- [EXERCISE BRIEF] With the pictures set aside, reproduce each entry precisely as it reads.

Dataset entries

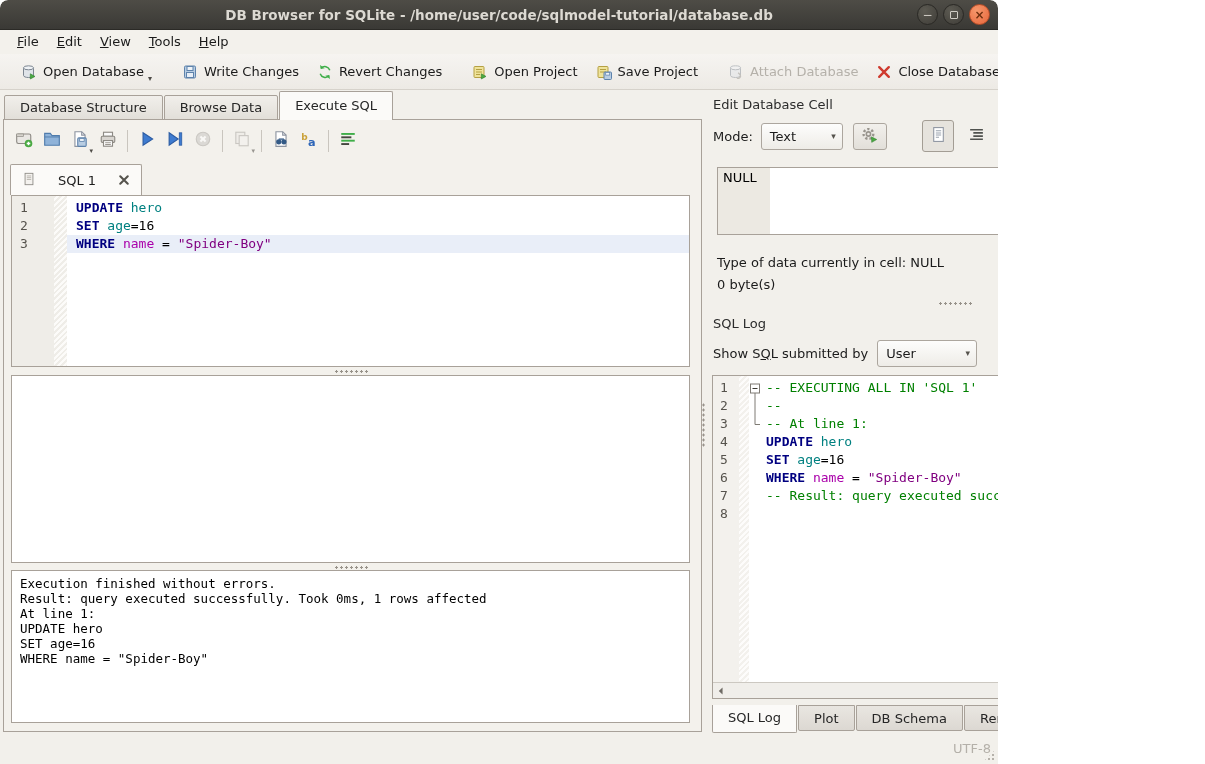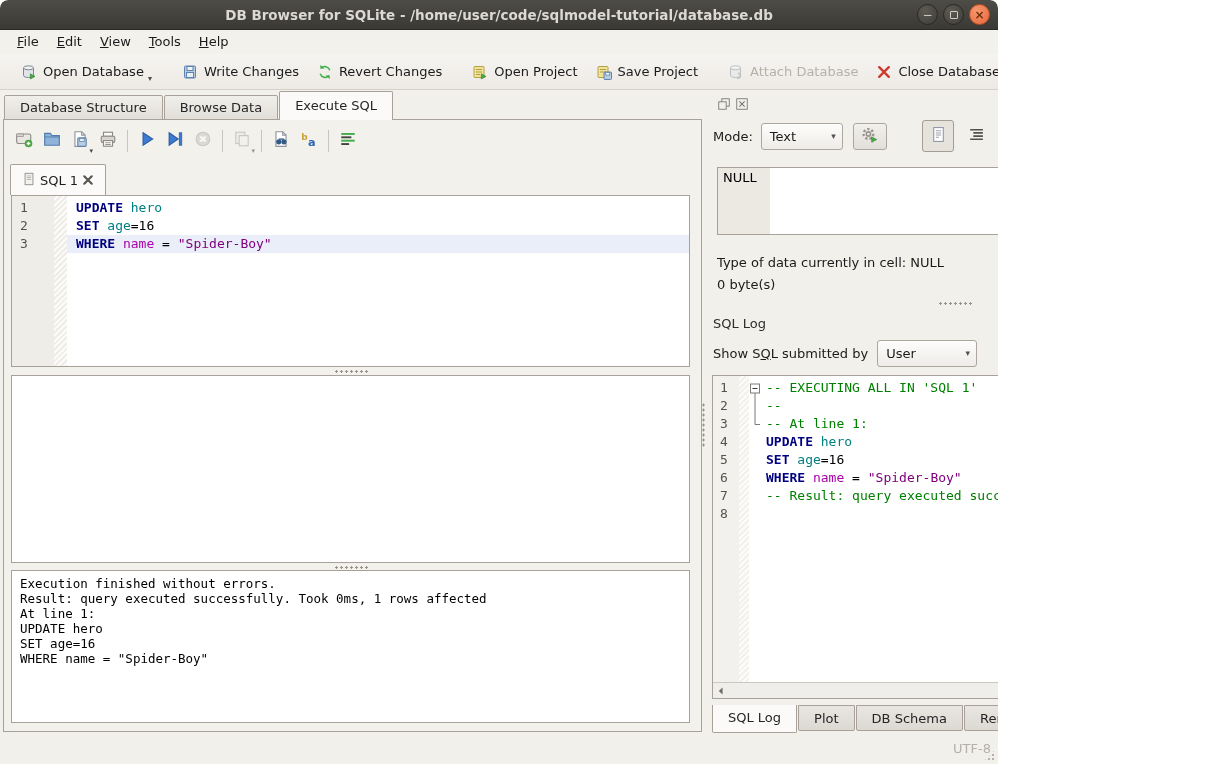"Edit Database Cell" span.dock-title { html: none -> <span>Edit Database Cell</span> }
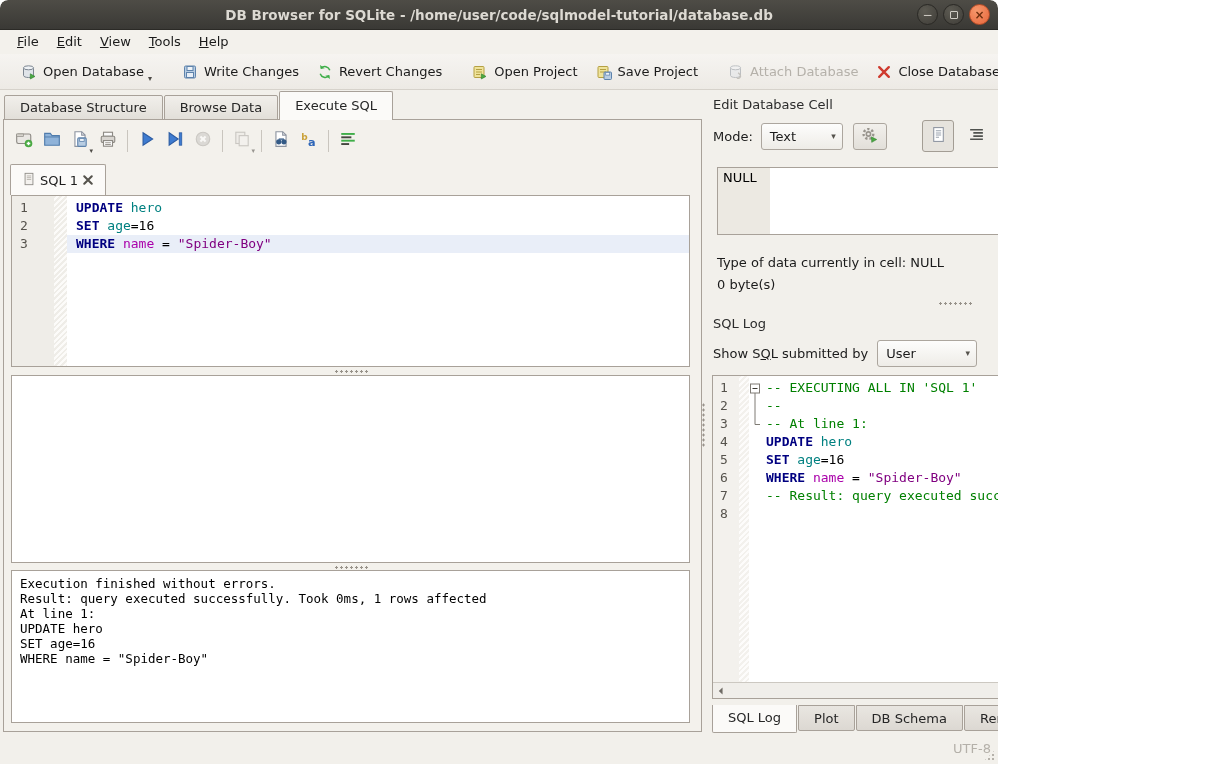"SQL 1" .sqltab { gap: 4px -> 22px }
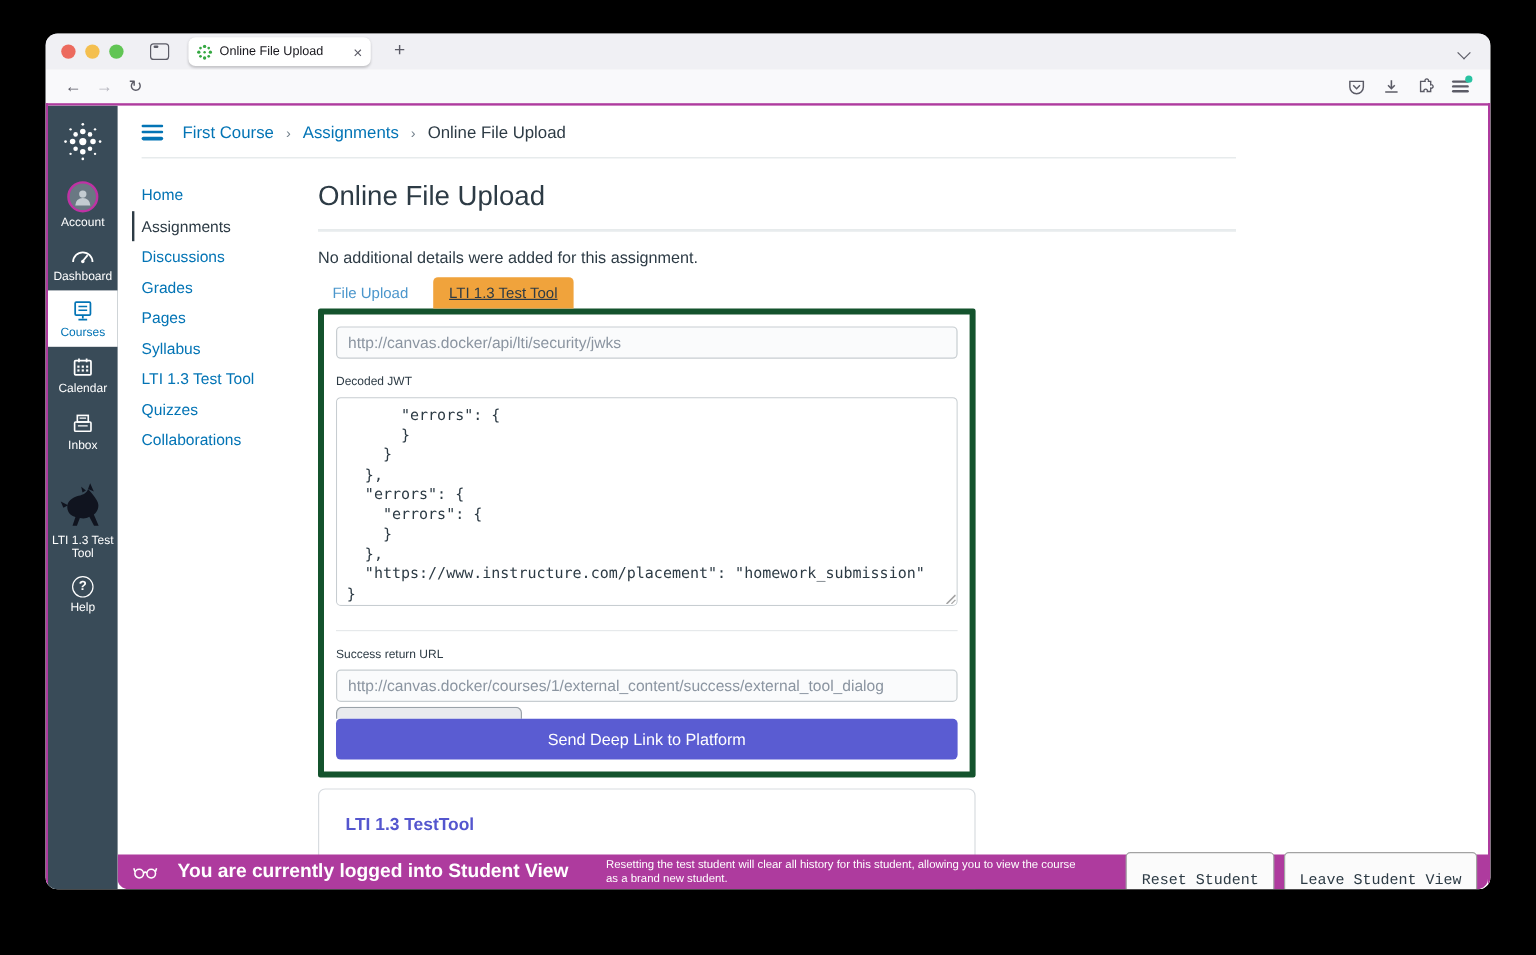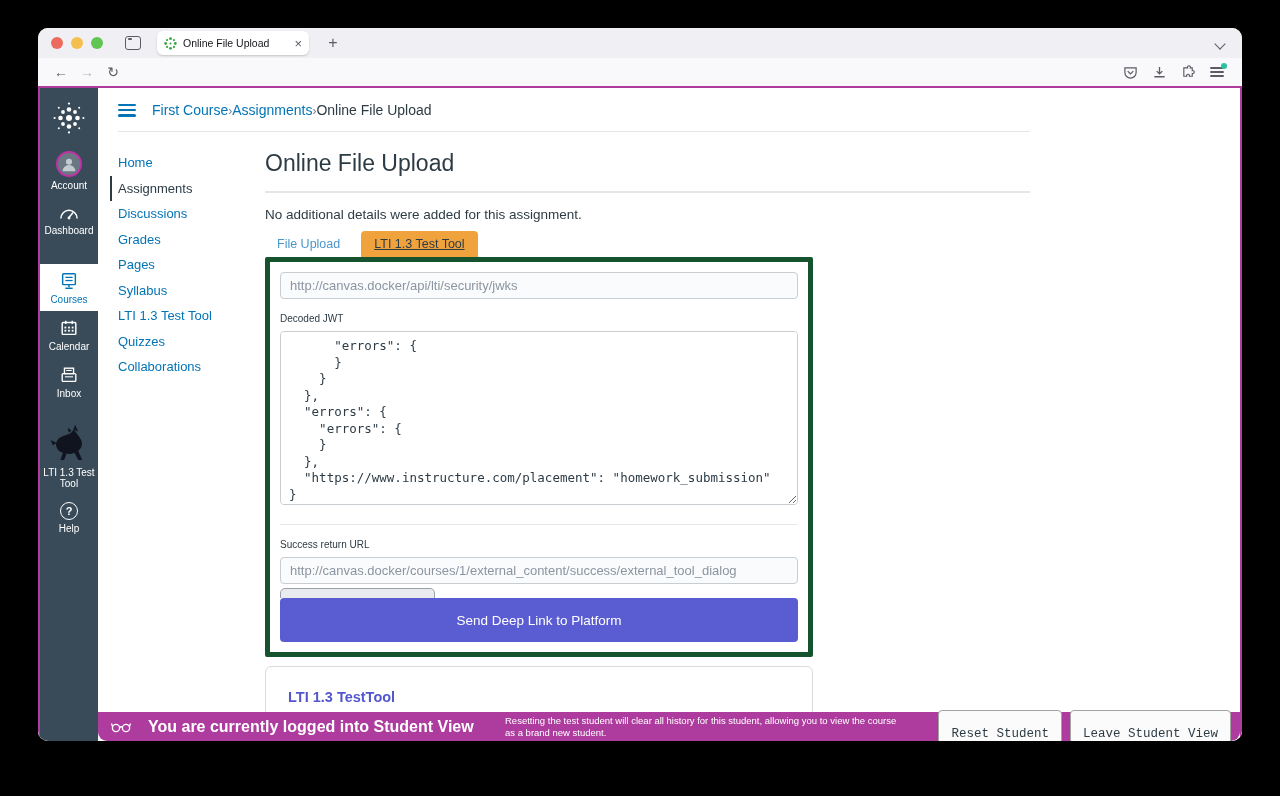"First Course" .crumbs { gap: 0 -> 10px }
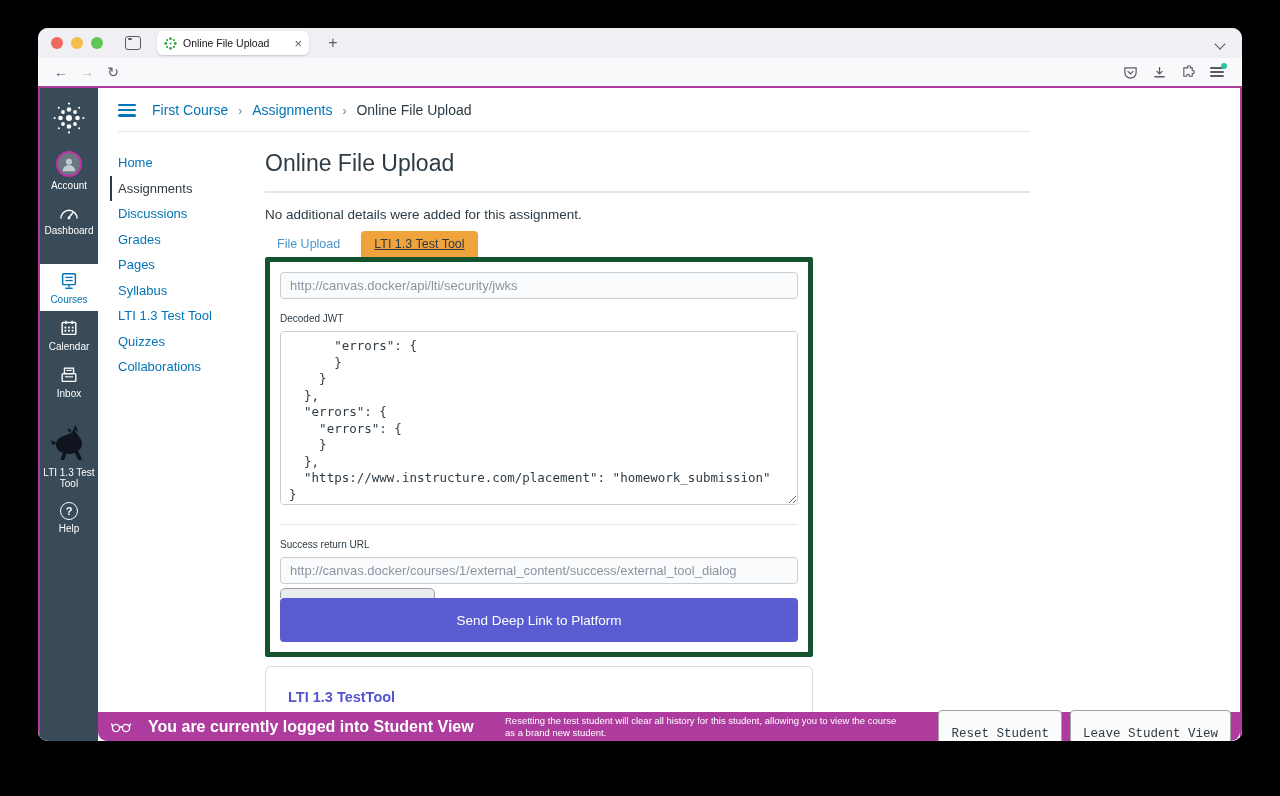"Courses" .gnav-item.active { margin-top: 22px -> none }
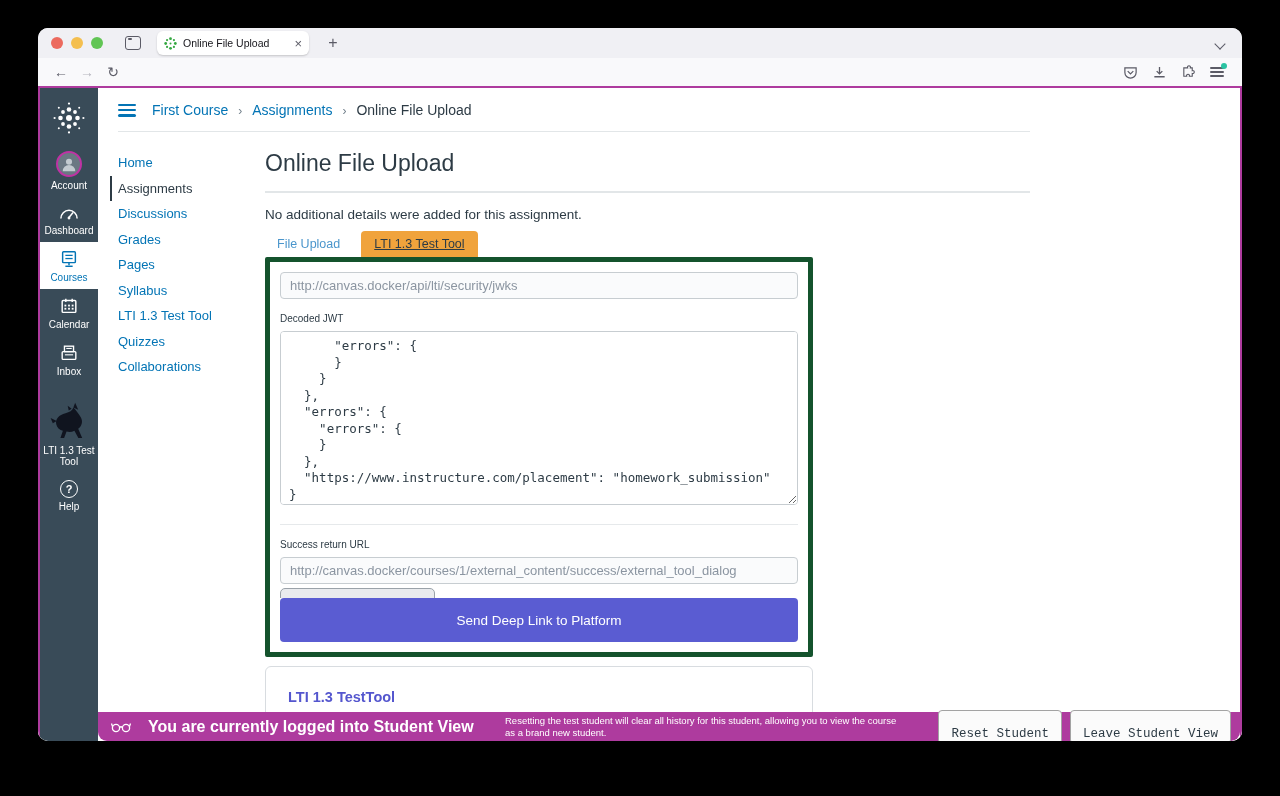"Send Deep Link to Platform" .submit-btn { height: 44px -> 34px }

- [ANSWER FOR THE TASK]
"Edit Database Cell" span.dock-title { html: none -> <span>Edit Database Cell</span> }
"SQL 1" .sqltab { gap: 4px -> 22px }
"First Course" .crumbs { gap: 0 -> 10px }
"Courses" .gnav-item.active { margin-top: 22px -> none }
"Send Deep Link to Platform" .submit-btn { height: 44px -> 34px }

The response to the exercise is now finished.